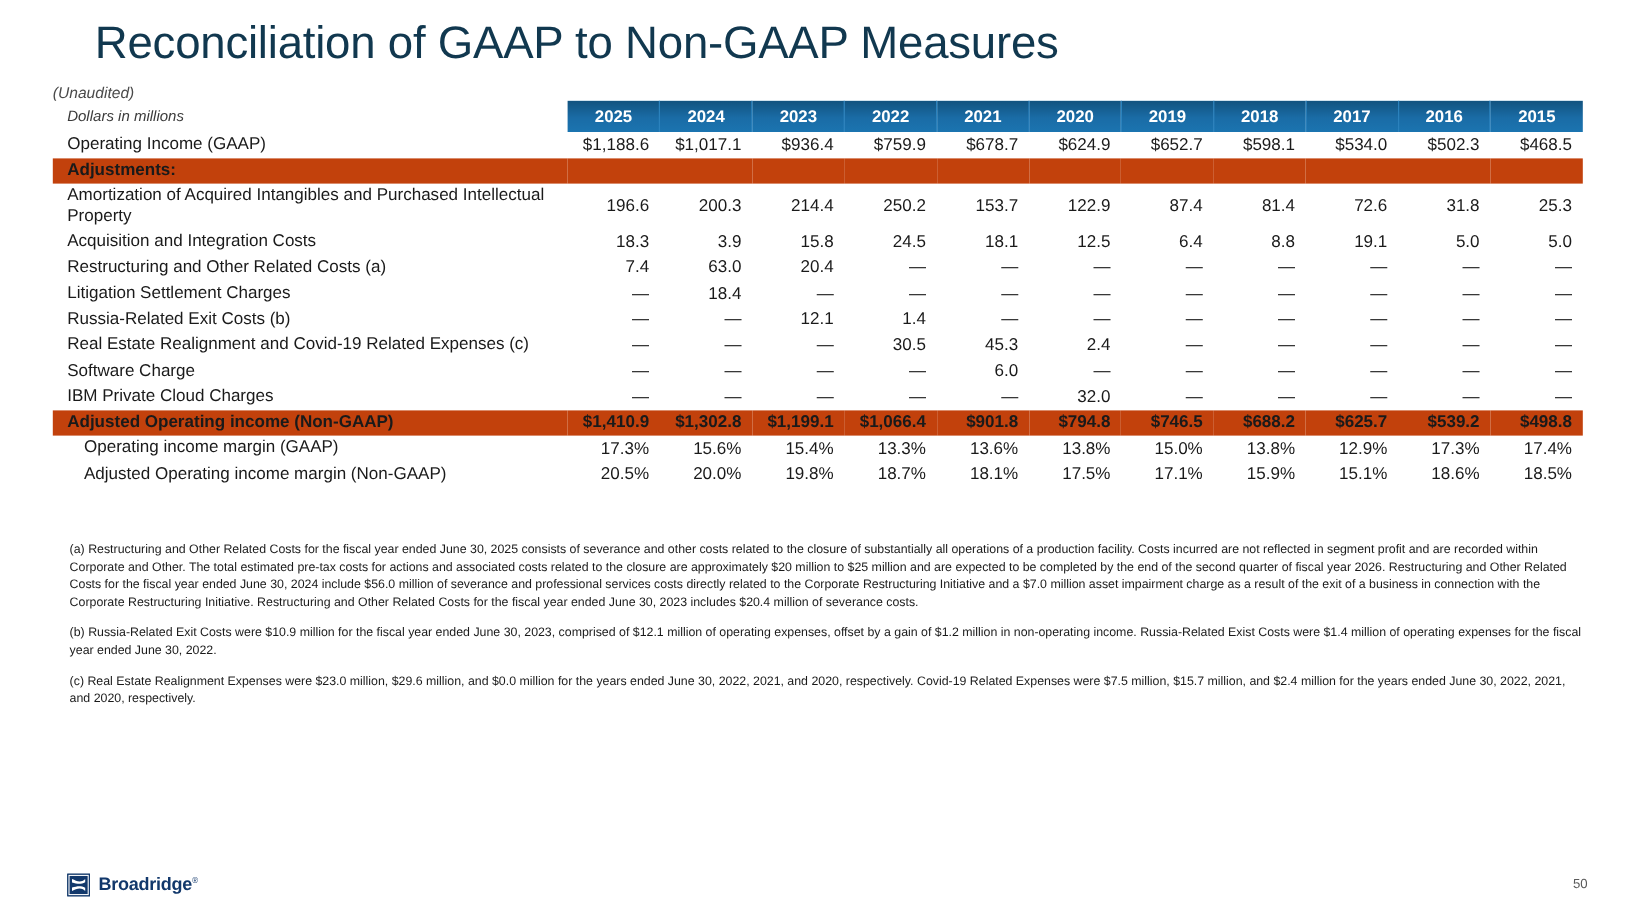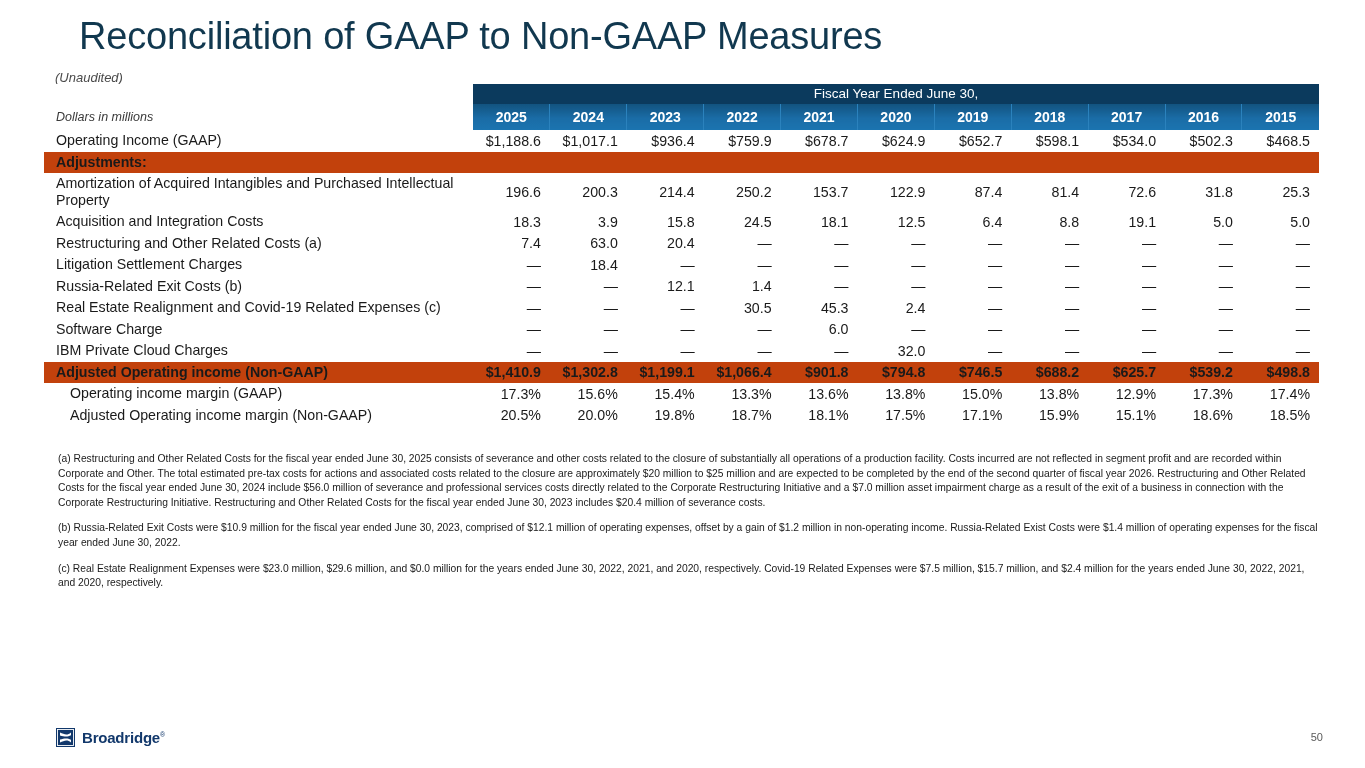--- a/index.html
+++ b/index.html
@@ -26,21 +26,20 @@
     white-space: nowrap;
     margin-left: 35px;
   }
   .unaudited {
     position: absolute;
     left: 44px;
     top: 70px;
     font-size: 13px;
     font-style: italic;
     color: #4a4a4a;
-    margin-left: 11px;
   }
 
   
   .table-wrap {
     position: absolute;
     left: 44px;
     top: 84px;
     width: 1275px;
   }
   table.fin {
@@ -165,24 +164,20 @@
         <col class="yr">
         <col class="yr">
         <col class="yr">
         <col class="yr">
         <col class="yr">
         <col class="yr">
         <col class="yr">
         <col class="yr">
       </colgroup>
     <thead>
-      <tr>
-        <th class="hdr-blank"></th>
-        <th class="hdr-span" id="span-header-cell" colspan="11">Fiscal Year Ended June 30,</th>
-      </tr>
       <tr id="year-header-row">
         <th class="hdr-blank" style="text-align:left;padding-left:12px;font-size:12.5px;font-style:italic;font-weight:400;color:#3a3a3a;">Dollars in millions</th>
       <th class="hdr-year">2025</th>
           <th class="hdr-year">2024</th>
           <th class="hdr-year">2023</th>
           <th class="hdr-year">2022</th>
           <th class="hdr-year">2021</th>
           <th class="hdr-year">2020</th>
           <th class="hdr-year">2019</th>
           <th class="hdr-year">2018</th>

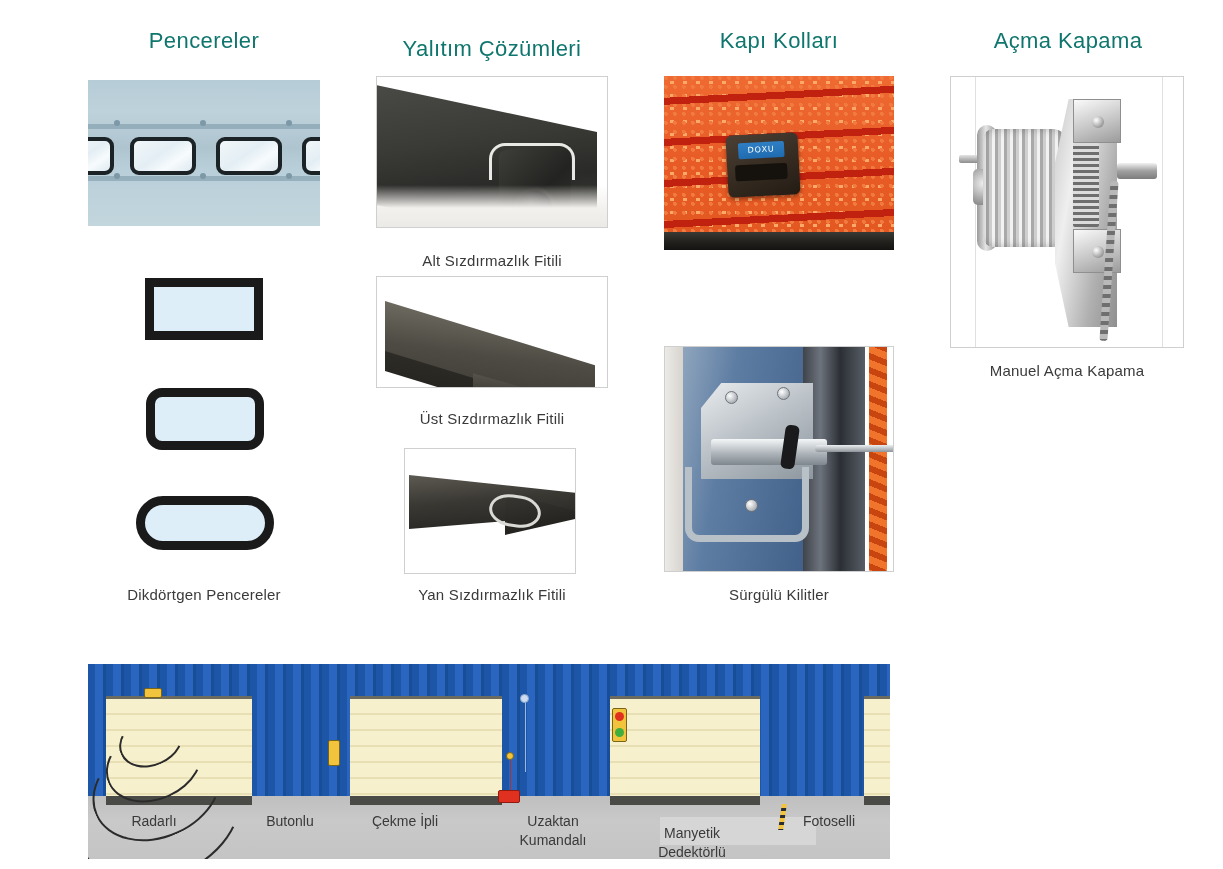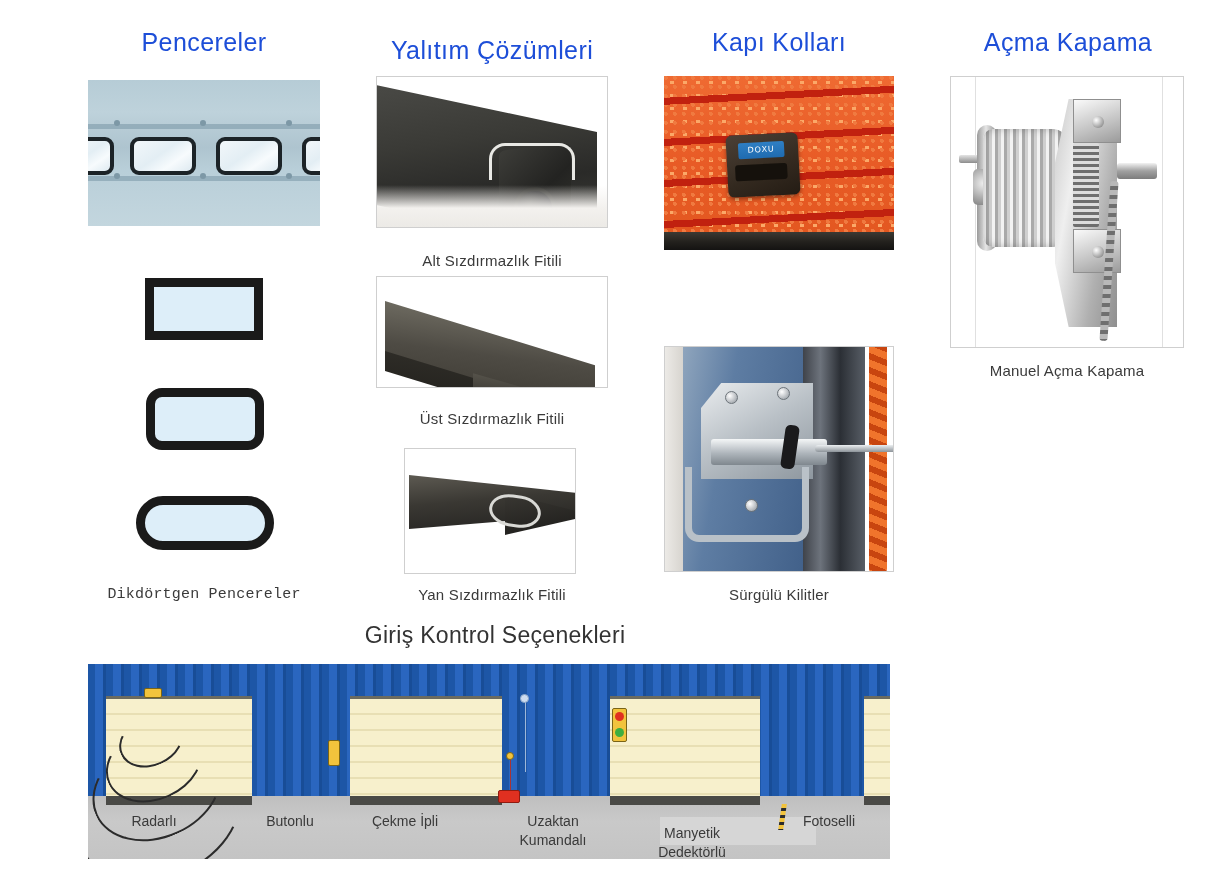--- a/index.html
+++ b/index.html
@@ -17,23 +17,23 @@
     position: relative;
     width: 1223px;
     height: 869px;
     overflow: hidden;
     background: #ffffff;
   }
 
   
   .col-title {
     position: absolute;
-    font-size: 25px;
+    font-size: 22px;
     font-weight: 400;
-    color: #1d4ed8;
+    color: #0f766e;
     letter-spacing: .4px;
     text-align: center;
     white-space: nowrap;
   }
   .caption {
     position: absolute;
     font-size: 15px;
     color: #3a3a3a;
     text-align: center;
     letter-spacing: .2px;
@@ -488,21 +488,21 @@
       <div class="strip-win" style="left:214px; width:48px;"></div>
     </div>
   </div>
 
   <div class="win-shape" style="left:145px; top:278px; width:118px; height:62px; border-radius:0;"></div>
 
   <div class="win-shape" style="left:146px; top:388px; width:118px; height:62px; border-radius:16px;"></div>
 
   <div class="win-shape" style="left:136px; top:496px; width:138px; height:54px; border-radius:27px;"></div>
 
-  <div class="caption" style="left:88px; top:586px; width:232px;font-family:Liberation Mono, monospace;">Dikdörtgen Pencereler</div>
+  <div class="caption" style="left:88px; top:586px; width:232px;">Dikdörtgen Pencereler</div>
 
   <div class="photo bordered" style="left:376px; top:76px; width:232px; height:152px;">
     <div class="seal-bg"></div>
     <div class="seal1-body"></div>
     <div class="seal1-face"></div>
     <div class="seal1-clip"></div>
     <div class="seal1-bulb"></div>
     <div class="seal1-shade"></div>
   </div>
   <div class="caption" style="left:376px; top:252px; width:232px;">Alt Sızdırmazlık Fitili</div>
@@ -561,21 +561,20 @@
       </div>
     <div class="hoist-cap" style="top:152px;">
         <div class="hoist-bolt"></div>
       </div>
     <div class="hoist-gear"></div>
     <div class="hoist-shaft-r"></div>
     <div class="hoist-chain"></div>
   </div>
   <div class="caption" style="left:950px; top:362px; width:234px;">Manuel Açma Kapama</div>
 
-  <div class="section-title" style="left:330px; top:622px; width:330px;">Giriş Kontrol Seçenekleri</div>
 
   <div id="scene">
     <div class="scene-wall"></div>
     <div class="scene-ground"></div>
 
     <div class="scene-door" style="left:18px;  width:146px;"></div>
     <div class="scene-door" style="left:262px; width:152px;"></div>
     <div class="scene-door" style="left:522px; width:150px;"></div>
     <div class="scene-door" style="left:776px; width:150px;"></div>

**PROBLEM STATEMENT:**
Repeat the material exactly and drop each image.

**PROBLEM SOLUTION:**
--- a/index.html
+++ b/index.html
@@ -26,21 +26,20 @@
     white-space: nowrap;
     margin-left: 35px;
   }
   .unaudited {
     position: absolute;
     left: 44px;
     top: 70px;
     font-size: 13px;
     font-style: italic;
     color: #4a4a4a;
-    margin-left: 11px;
   }
 
   
   .table-wrap {
     position: absolute;
     left: 44px;
     top: 84px;
     width: 1275px;
   }
   table.fin {
@@ -165,24 +164,20 @@
         <col class="yr">
         <col class="yr">
         <col class="yr">
         <col class="yr">
         <col class="yr">
         <col class="yr">
         <col class="yr">
         <col class="yr">
       </colgroup>
     <thead>
-      <tr>
-        <th class="hdr-blank"></th>
-        <th class="hdr-span" id="span-header-cell" colspan="11">Fiscal Year Ended June 30,</th>
-      </tr>
       <tr id="year-header-row">
         <th class="hdr-blank" style="text-align:left;padding-left:12px;font-size:12.5px;font-style:italic;font-weight:400;color:#3a3a3a;">Dollars in millions</th>
       <th class="hdr-year">2025</th>
           <th class="hdr-year">2024</th>
           <th class="hdr-year">2023</th>
           <th class="hdr-year">2022</th>
           <th class="hdr-year">2021</th>
           <th class="hdr-year">2020</th>
           <th class="hdr-year">2019</th>
           <th class="hdr-year">2018</th>

--- a/index.html
+++ b/index.html
@@ -17,23 +17,23 @@
     position: relative;
     width: 1223px;
     height: 869px;
     overflow: hidden;
     background: #ffffff;
   }
 
   
   .col-title {
     position: absolute;
-    font-size: 25px;
+    font-size: 22px;
     font-weight: 400;
-    color: #1d4ed8;
+    color: #0f766e;
     letter-spacing: .4px;
     text-align: center;
     white-space: nowrap;
   }
   .caption {
     position: absolute;
     font-size: 15px;
     color: #3a3a3a;
     text-align: center;
     letter-spacing: .2px;
@@ -488,21 +488,21 @@
       <div class="strip-win" style="left:214px; width:48px;"></div>
     </div>
   </div>
 
   <div class="win-shape" style="left:145px; top:278px; width:118px; height:62px; border-radius:0;"></div>
 
   <div class="win-shape" style="left:146px; top:388px; width:118px; height:62px; border-radius:16px;"></div>
 
   <div class="win-shape" style="left:136px; top:496px; width:138px; height:54px; border-radius:27px;"></div>
 
-  <div class="caption" style="left:88px; top:586px; width:232px;font-family:Liberation Mono, monospace;">Dikdörtgen Pencereler</div>
+  <div class="caption" style="left:88px; top:586px; width:232px;">Dikdörtgen Pencereler</div>
 
   <div class="photo bordered" style="left:376px; top:76px; width:232px; height:152px;">
     <div class="seal-bg"></div>
     <div class="seal1-body"></div>
     <div class="seal1-face"></div>
     <div class="seal1-clip"></div>
     <div class="seal1-bulb"></div>
     <div class="seal1-shade"></div>
   </div>
   <div class="caption" style="left:376px; top:252px; width:232px;">Alt Sızdırmazlık Fitili</div>
@@ -561,21 +561,20 @@
       </div>
     <div class="hoist-cap" style="top:152px;">
         <div class="hoist-bolt"></div>
       </div>
     <div class="hoist-gear"></div>
     <div class="hoist-shaft-r"></div>
     <div class="hoist-chain"></div>
   </div>
   <div class="caption" style="left:950px; top:362px; width:234px;">Manuel Açma Kapama</div>
 
-  <div class="section-title" style="left:330px; top:622px; width:330px;">Giriş Kontrol Seçenekleri</div>
 
   <div id="scene">
     <div class="scene-wall"></div>
     <div class="scene-ground"></div>
 
     <div class="scene-door" style="left:18px;  width:146px;"></div>
     <div class="scene-door" style="left:262px; width:152px;"></div>
     <div class="scene-door" style="left:522px; width:150px;"></div>
     <div class="scene-door" style="left:776px; width:150px;"></div>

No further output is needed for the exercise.